#### ASSIGNED TASK:
If a line of the records holds the word "Ungleichgewichten", copy it out.

[Change detection data]
────────────────────

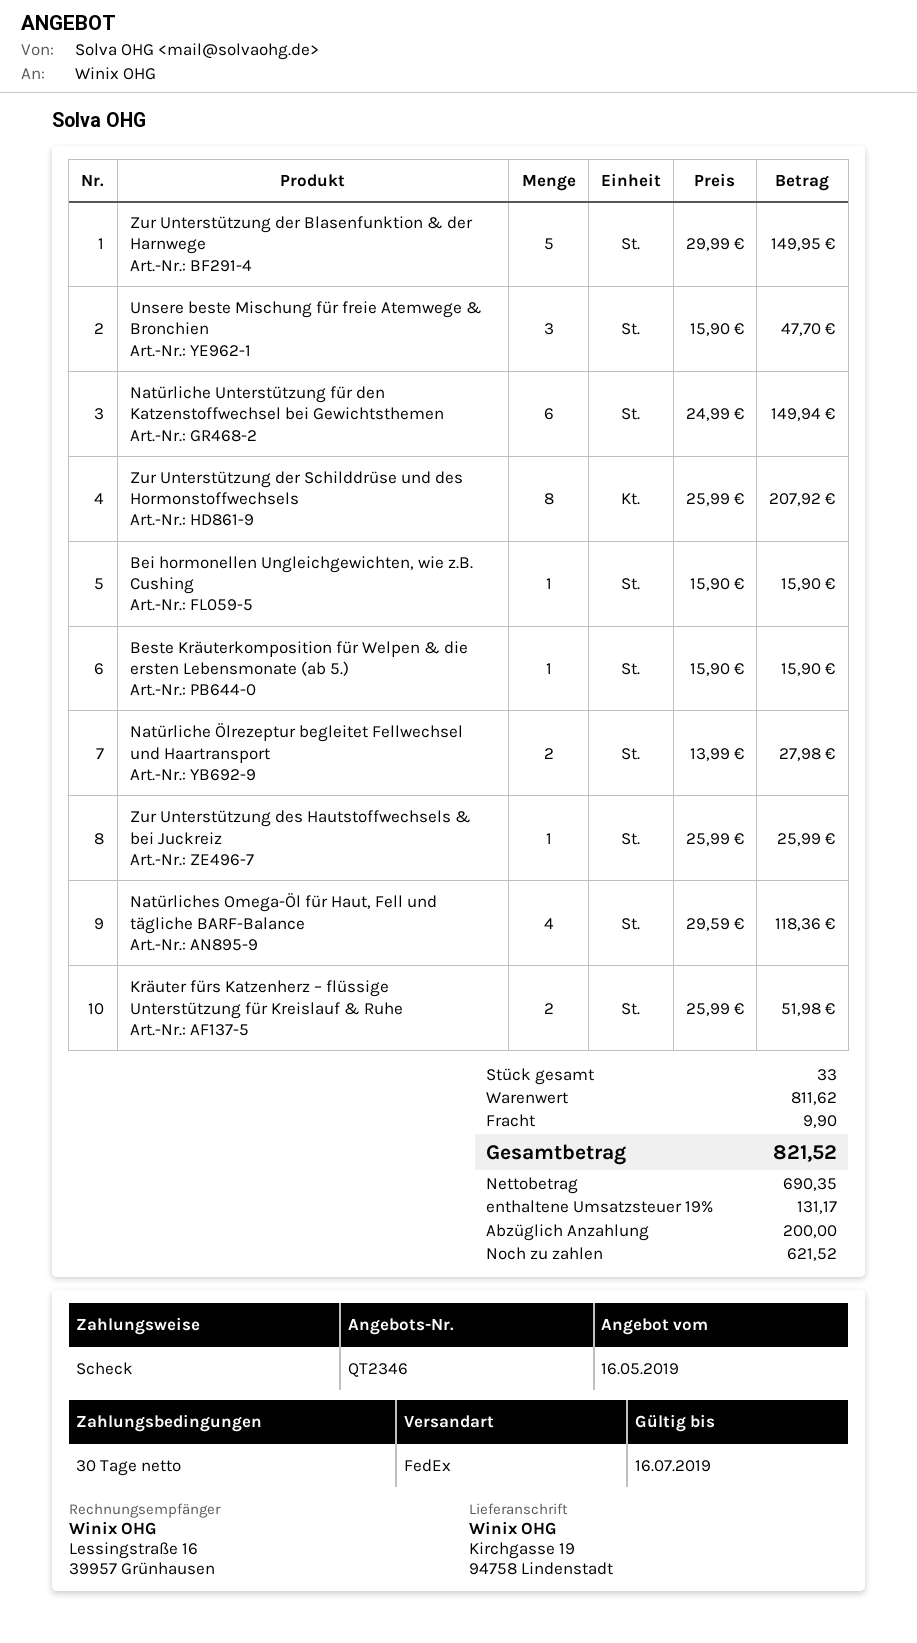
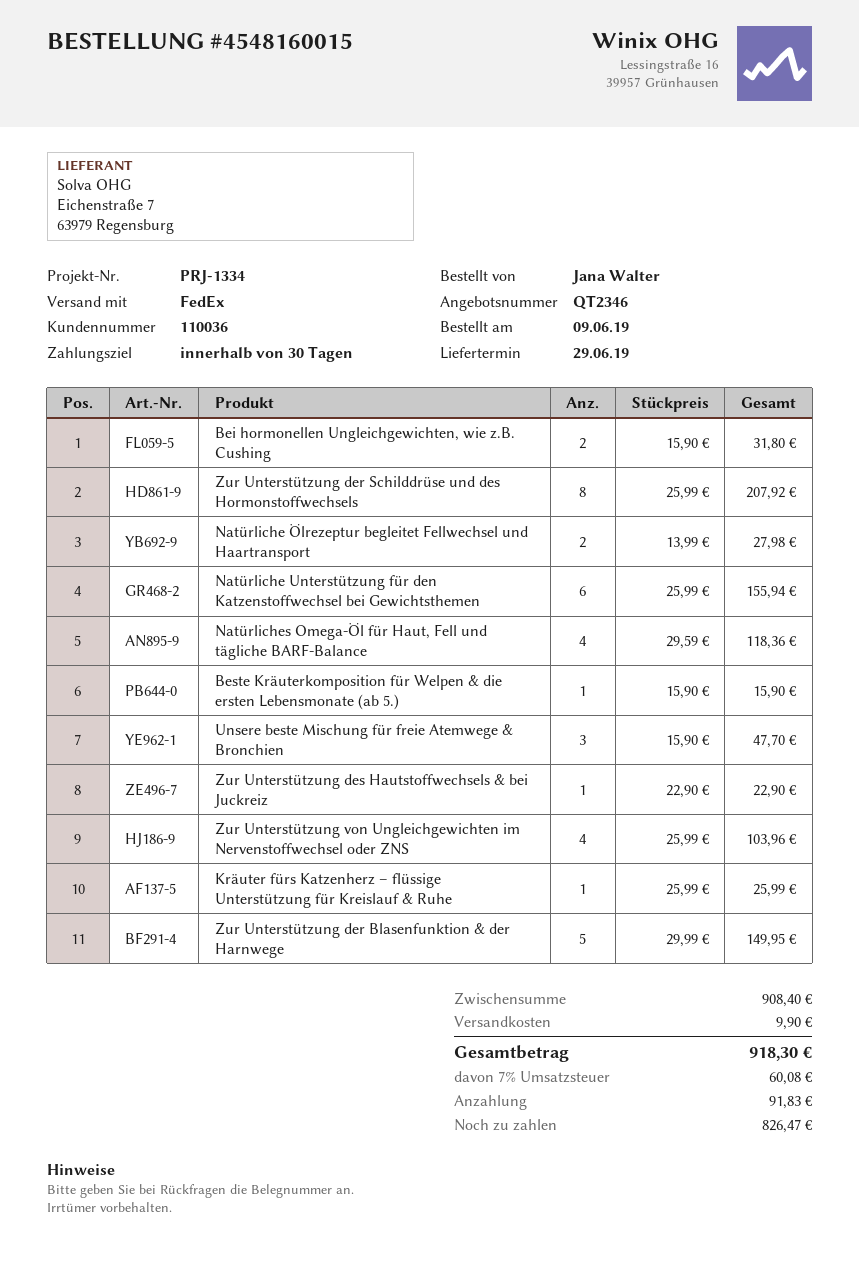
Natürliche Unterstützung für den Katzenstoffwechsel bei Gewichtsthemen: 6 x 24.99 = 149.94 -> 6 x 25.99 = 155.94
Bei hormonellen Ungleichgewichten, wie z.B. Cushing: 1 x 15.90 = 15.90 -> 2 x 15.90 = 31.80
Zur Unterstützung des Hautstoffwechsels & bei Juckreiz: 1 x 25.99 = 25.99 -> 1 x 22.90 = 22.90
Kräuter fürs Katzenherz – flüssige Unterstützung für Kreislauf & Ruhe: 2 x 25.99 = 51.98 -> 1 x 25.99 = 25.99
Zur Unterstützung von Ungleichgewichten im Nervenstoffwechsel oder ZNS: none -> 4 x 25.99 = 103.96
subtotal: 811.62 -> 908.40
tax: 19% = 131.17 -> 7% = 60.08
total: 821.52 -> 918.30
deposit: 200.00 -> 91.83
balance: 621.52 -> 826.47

────────────────────

#### OUTPUT OF THE TASK:
Bei hormonellen Ungleichgewichten, wie z.B. Cushing: 1 x 15.90 = 15.90 -> 2 x 15.90 = 31.80
Zur Unterstützung von Ungleichgewichten im Nervenstoffwechsel oder ZNS: none -> 4 x 25.99 = 103.96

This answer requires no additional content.